1)DTDs not been supported by axis for at least 10 years and any/all attempts to
implement DTDs will
fubar your axis default installation
you *can* install your own incoming/outgoing message receivers in the
messageReceivers in axis2.xml
<messageReceivers>
<messageReceiver mep="http://www.w3.org/2004/08/wsdl/in-only";
class="org.apache.axis2.receivers.RawXMLINOnlyMessageReceiver"/>
<messageReceiver mep="http://www.w3.org/2004/08/wsdl/in-out";
class="org.apache.axis2.receivers.RawXMLINOutMessageReceiver"/>
<messageReceiver mep="http://www.w3.org/2006/01/wsdl/in-only";
class="org.apache.axis2.receivers.RawXMLINOnlyMessageReceiver"/>
<messageReceiver mep="http://www.w3.org/2006/01/wsdl/in-out";
class="org.apache.axis2.receivers.RawXMLINOutMessageReceiver"/>
</messageReceivers>
if for any reason you want to accomodate a different content-type then add that
messageFormatter here in axis2.xml
<messageFormatters>
<messageFormatter contentType="application/x-www-form-urlencoded"
class="org.apache.axis2.transport.http.XFormURLEncodedFormatter"/>
<messageFormatter contentType="multipart/form-data"
class="org.apache.axis2.transport.http.MultipartFormDataFormatter"/>
<messageFormatter contentType="application/xml"
class="org.apache.axis2.transport.http.ApplicationXMLFormatter"/>
<messageFormatter contentType="text/xml"
class="org.apache.axis2.transport.http.SOAPMessageFormatter"/>
<messageFormatter contentType="application/soap+xml"
class="org.apache.axis2.transport.http.SOAPMessageFormatter"/>
</messageFormatters>
2)if your concern is MIM attack by someone sharking the line
look into encrypting/decrypting your messages with Rampart Security module (i
like bouncycastle security provider)
http://axis.apache.org/axis2/java/rampart/download/1.6.2/download.cgi
OWASP Testing guideline might prove useful:
https://www.owasp.org/index.php/Conduct_search_engine_discovery/reconnaissance_for_information_leakage_(OTG-INFO-001)
Personal Note; when working at the bank use of search engines was banned..now i
know why
Happy Thanksgiving All
Martin
______________________________________________
Subject: RE: How to Solve Axis2 Information Leakage from OWASP Testing
Date: Wed, 26 Nov 2014 10:40:40 -0500
From: [email protected]
To: [email protected]
Brando, It is our service so we have access to the service code, what I’m not
getting is catching the exception. Can you point me to some examples? Thanks,
Scott From: Arguello, Brando [mailto:[email protected]]
Sent: Wednesday, November 26, 2014 10:31 AM
To: [email protected]
Subject: RE: How to Solve Axis2 Information Leakage from OWASP Testing Scott,
If you have access to the service one option is..On the service side, catch the
exception, extract the information you need and return an object so it goes
through the regular “OutFlow” phase instead of the “FaultFlow” If you don’t
have access to the service ..Can you add a handler on the “InFlow” phase of
your client to intercept the response and filter out the leakage and then
proceed to your client? Regards.-brando From: Scott Selvia
[mailto:[email protected]]
Sent: Wednesday, November 26, 2014 9:53 AM
To: [email protected]
Subject: How to Solve Axis2 Information Leakage from OWASP Testing We are
running security tests on our Axis2 1.6.2 web services. It has been pointed
out that we have an OWASP information leakage and I’m trying to figure out how
to solve this.
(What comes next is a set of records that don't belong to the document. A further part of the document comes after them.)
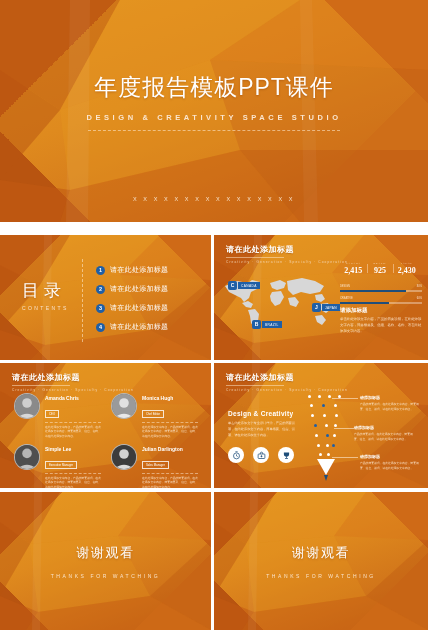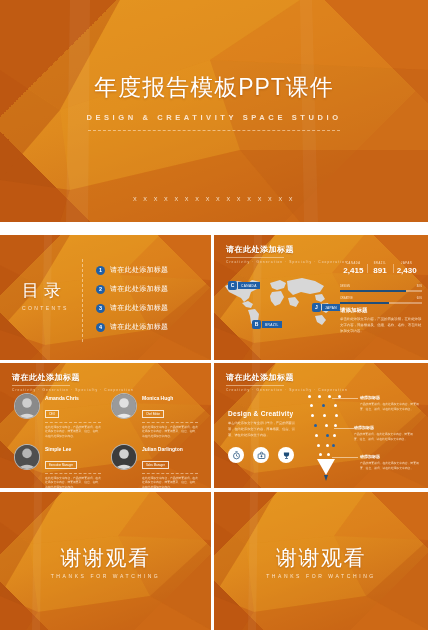"2,415" .stat { font-family: none -> Liberation Serif, serif }
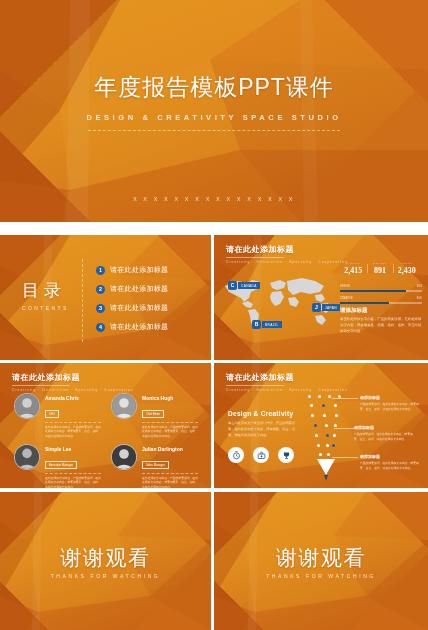"891" div.stat-val { text: 891 -> 925 }
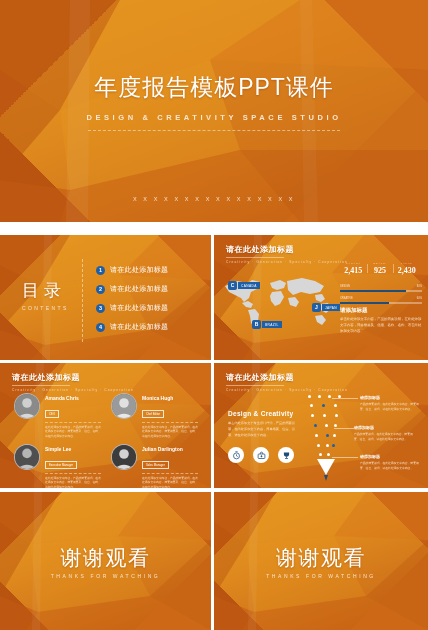"谢谢观看" .th-cn { font-size: 21px -> 13px }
We intercept the SOAP request and <?xml version=”1.0”
encoding=”utf-8”?><!DOCTYPE foo [ to the request. The response generated is
being flagged as an information leakage:
<soapenv:Fault><faultcode></faultcode><faultstring>java.xml.stream.XMLStreamException:
DOCTYPE is not allowed</faultstring> I’m trying to gather information to
mitigate the finding: 1. Is the
https://hostname/axis2/services/MyWebService?wsdl with the “axis2/services” in
the URL a problem and/or2. Being able to capture the XMLStreamException
and respond with an appropriate non-descriptive message. How can we change the
“axis2/services” endpoint? Since we don’t even get the request in our code, how
do we trap or override the request coming into the web service engine?